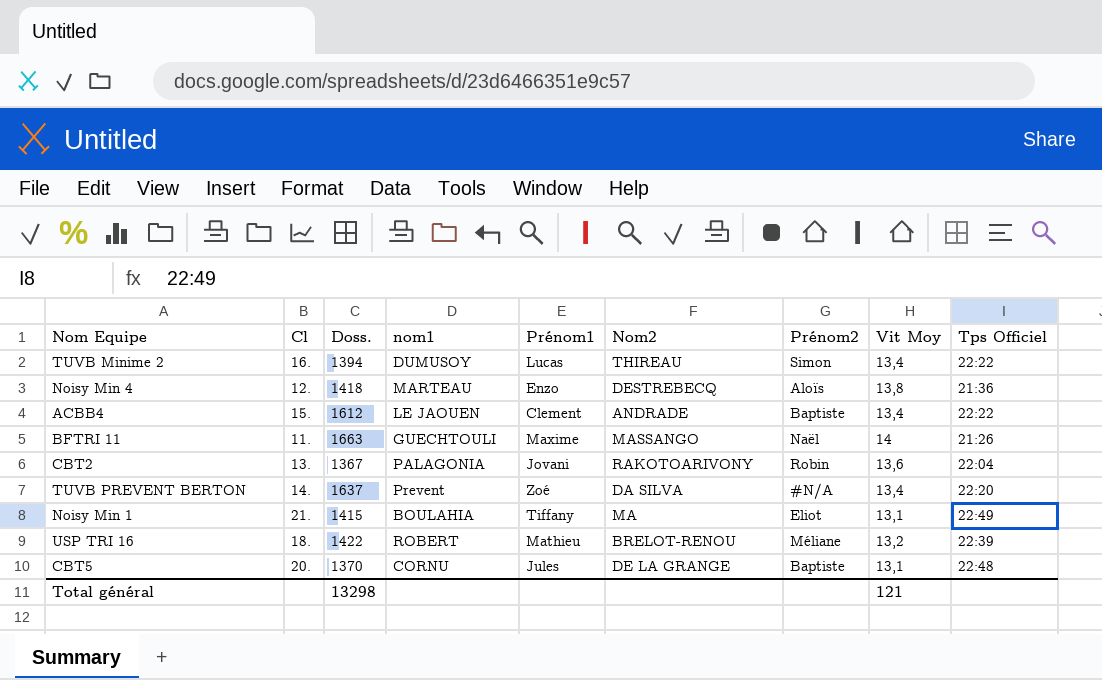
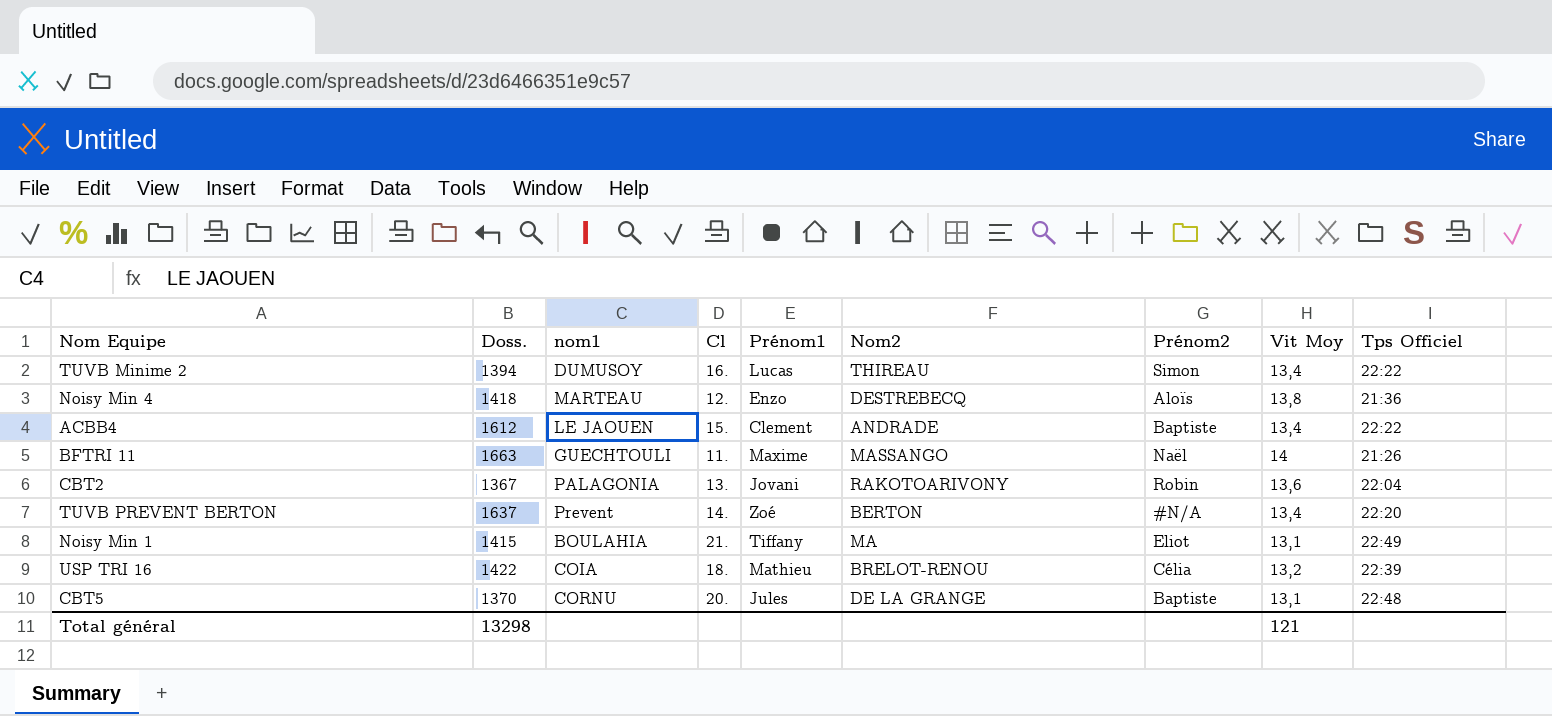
column Cl | position: 2 -> 4
TUVB PREVENT BERTON | Nom2: DA SILVA -> BERTON
USP TRI 16 | nom1: ROBERT -> COIA
USP TRI 16 | Prénom2: Méliane -> Célia

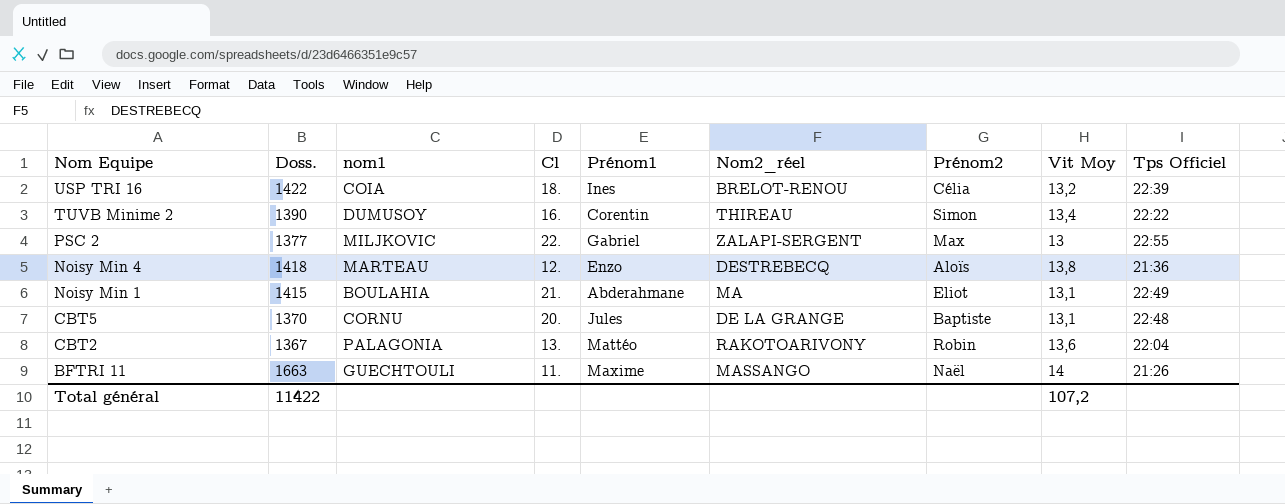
row order: none -> Nom Equipe descending
column name: Nom2 -> Nom2_réel
row ACBB4: 1612 | LE JAOUEN | 15. | Clement | ANDRADE | Baptiste | 13,4 | 22:22 -> none
row TUVB PREVENT BERTON: 1637 | Prevent | 14. | Zoé | BERTON | #N/A | 13,4 | 22:20 -> none
USP TRI 16 | Prénom1: Mathieu -> Ines
TUVB Minime 2 | Doss.: 1394 -> 1390
TUVB Minime 2 | Prénom1: Lucas -> Corentin
row PSC 2: none -> 1377 | MILJKOVIC | 22. | Gabriel | ZALAPI-SERGENT | Max | 13 | 22:55
Noisy Min 1 | Prénom1: Tiffany -> Abderahmane
CBT2 | Prénom1: Jovani -> Mattéo
Total général | Doss.: 13298 -> 11422
Total général | Vit Moy: 121 -> 107,2

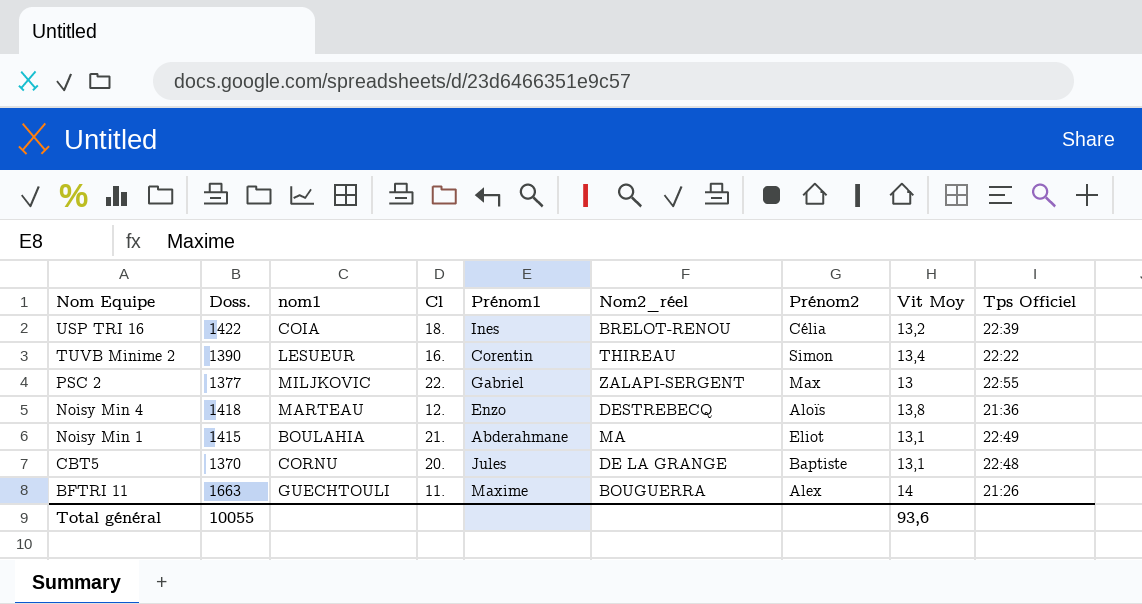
row CBT2: 1367 | PALAGONIA | 13. | Mattéo | RAKOTOARIVONY | Robin | 13,6 | 22:04 -> none
TUVB Minime 2 | nom1: DUMUSOY -> LESUEUR
BFTRI 11 | Nom2_réel: MASSANGO -> BOUGUERRA
BFTRI 11 | Prénom2: Naël -> Alex
Total général | Doss.: 11422 -> 10055
Total général | Vit Moy: 107,2 -> 93,6

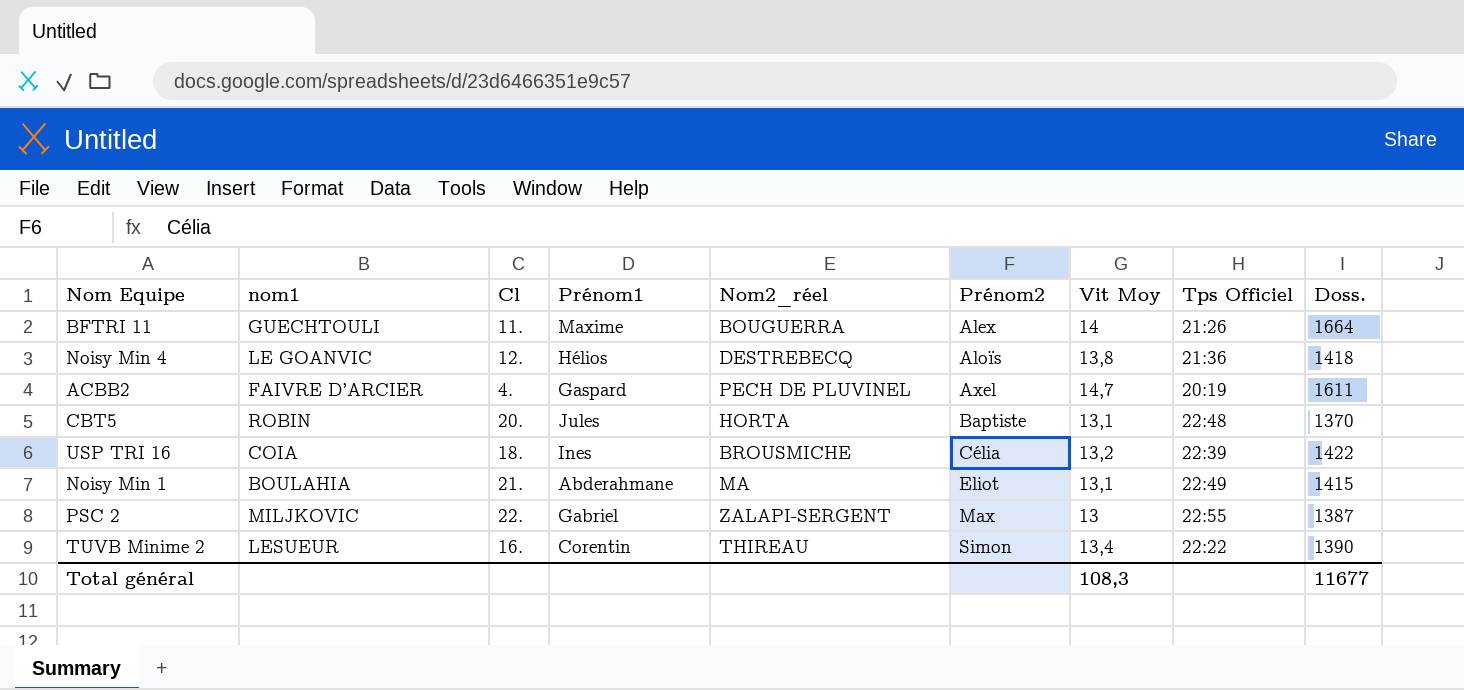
row order: Nom Equipe descending -> Prénom2 ascending
column Doss. | position: 2 -> 9
BFTRI 11 | Doss.: 1663 -> 1664
Noisy Min 4 | nom1: MARTEAU -> LE GOANVIC
Noisy Min 4 | Prénom1: Enzo -> Hélios
row ACBB2: none -> FAIVRE D’ARCIER | 4. | Gaspard | PECH DE PLUVINEL | Axel | 14,7 | 20:19 | 1611
CBT5 | nom1: CORNU -> ROBIN
CBT5 | Nom2_réel: DE LA GRANGE -> HORTA
USP TRI 16 | Nom2_réel: BRELOT-RENOU -> BROUSMICHE
PSC 2 | Doss.: 1377 -> 1387
Total général | Vit Moy: 93,6 -> 108,3
Total général | Doss.: 10055 -> 11677

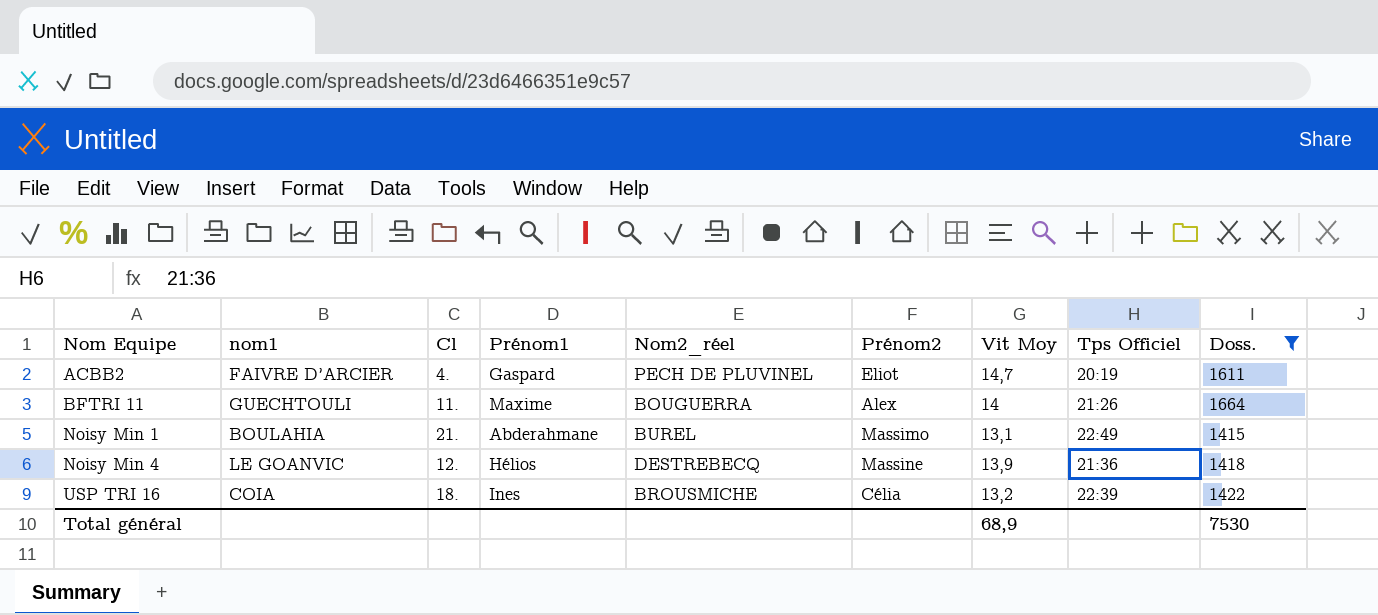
filter: none -> Doss. >= 1415
row order: Prénom2 ascending -> Nom Equipe ascending
ACBB2 | Prénom2: Axel -> Eliot
Noisy Min 1 | Nom2_réel: MA -> BUREL
Noisy Min 1 | Prénom2: Eliot -> Massimo
Noisy Min 4 | Prénom2: Aloïs -> Massine
Noisy Min 4 | Vit Moy: 13,8 -> 13,9
Total général | Vit Moy: 108,3 -> 68,9
Total général | Doss.: 11677 -> 7530

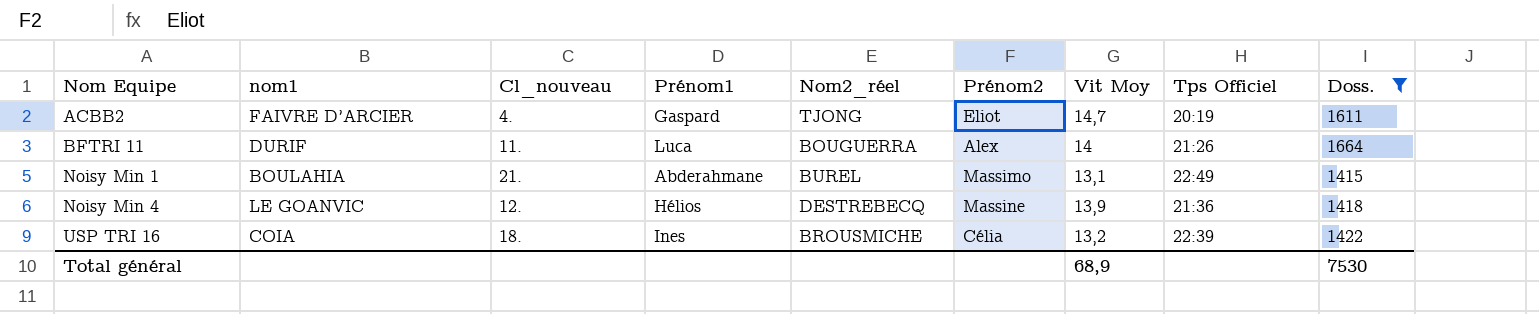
column name: Cl -> Cl_nouveau
ACBB2 | Nom2_réel: PECH DE PLUVINEL -> TJONG
BFTRI 11 | nom1: GUECHTOULI -> DURIF
BFTRI 11 | Prénom1: Maxime -> Luca

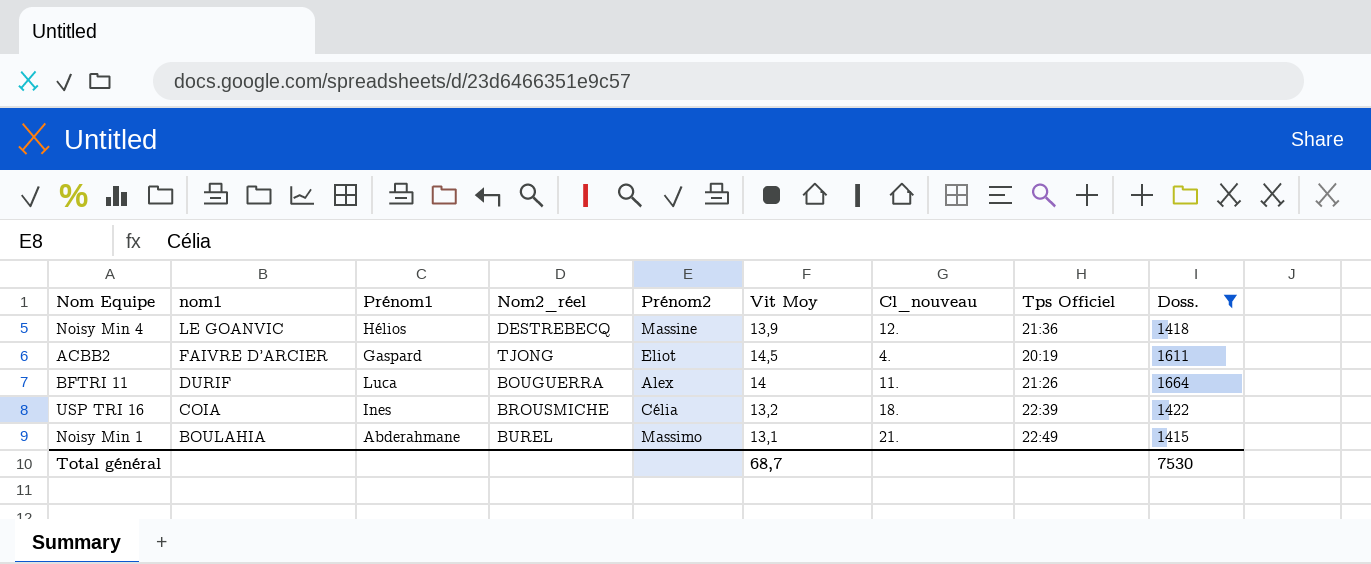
row order: Nom Equipe ascending -> nom1 descending
column Cl_nouveau | position: 3 -> 7
ACBB2 | Vit Moy: 14,7 -> 14,5
Total général | Vit Moy: 68,9 -> 68,7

------------------------

* **Exercise description**: Apart from the pictures, every line of the material above is to be returned word for word.

* **Expected answer**:
column Cl | position: 2 -> 4
TUVB PREVENT BERTON | Nom2: DA SILVA -> BERTON
USP TRI 16 | nom1: ROBERT -> COIA
USP TRI 16 | Prénom2: Méliane -> Célia

row order: none -> Nom Equipe descending
column name: Nom2 -> Nom2_réel
row ACBB4: 1612 | LE JAOUEN | 15. | Clement | ANDRADE | Baptiste | 13,4 | 22:22 -> none
row TUVB PREVENT BERTON: 1637 | Prevent | 14. | Zoé | BERTON | #N/A | 13,4 | 22:20 -> none
USP TRI 16 | Prénom1: Mathieu -> Ines
TUVB Minime 2 | Doss.: 1394 -> 1390
TUVB Minime 2 | Prénom1: Lucas -> Corentin
row PSC 2: none -> 1377 | MILJKOVIC | 22. | Gabriel | ZALAPI-SERGENT | Max | 13 | 22:55
Noisy Min 1 | Prénom1: Tiffany -> Abderahmane
CBT2 | Prénom1: Jovani -> Mattéo
Total général | Doss.: 13298 -> 11422
Total général | Vit Moy: 121 -> 107,2

row CBT2: 1367 | PALAGONIA | 13. | Mattéo | RAKOTOARIVONY | Robin | 13,6 | 22:04 -> none
TUVB Minime 2 | nom1: DUMUSOY -> LESUEUR
BFTRI 11 | Nom2_réel: MASSANGO -> BOUGUERRA
BFTRI 11 | Prénom2: Naël -> Alex
Total général | Doss.: 11422 -> 10055
Total général | Vit Moy: 107,2 -> 93,6

row order: Nom Equipe descending -> Prénom2 ascending
column Doss. | position: 2 -> 9
BFTRI 11 | Doss.: 1663 -> 1664
Noisy Min 4 | nom1: MARTEAU -> LE GOANVIC
Noisy Min 4 | Prénom1: Enzo -> Hélios
row ACBB2: none -> FAIVRE D’ARCIER | 4. | Gaspard | PECH DE PLUVINEL | Axel | 14,7 | 20:19 | 1611
CBT5 | nom1: CORNU -> ROBIN
CBT5 | Nom2_réel: DE LA GRANGE -> HORTA
USP TRI 16 | Nom2_réel: BRELOT-RENOU -> BROUSMICHE
PSC 2 | Doss.: 1377 -> 1387
Total général | Vit Moy: 93,6 -> 108,3
Total général | Doss.: 10055 -> 11677

filter: none -> Doss. >= 1415
row order: Prénom2 ascending -> Nom Equipe ascending
ACBB2 | Prénom2: Axel -> Eliot
Noisy Min 1 | Nom2_réel: MA -> BUREL
Noisy Min 1 | Prénom2: Eliot -> Massimo
Noisy Min 4 | Prénom2: Aloïs -> Massine
Noisy Min 4 | Vit Moy: 13,8 -> 13,9
Total général | Vit Moy: 108,3 -> 68,9
Total général | Doss.: 11677 -> 7530

column name: Cl -> Cl_nouveau
ACBB2 | Nom2_réel: PECH DE PLUVINEL -> TJONG
BFTRI 11 | nom1: GUECHTOULI -> DURIF
BFTRI 11 | Prénom1: Maxime -> Luca

row order: Nom Equipe ascending -> nom1 descending
column Cl_nouveau | position: 3 -> 7
ACBB2 | Vit Moy: 14,7 -> 14,5
Total général | Vit Moy: 68,9 -> 68,7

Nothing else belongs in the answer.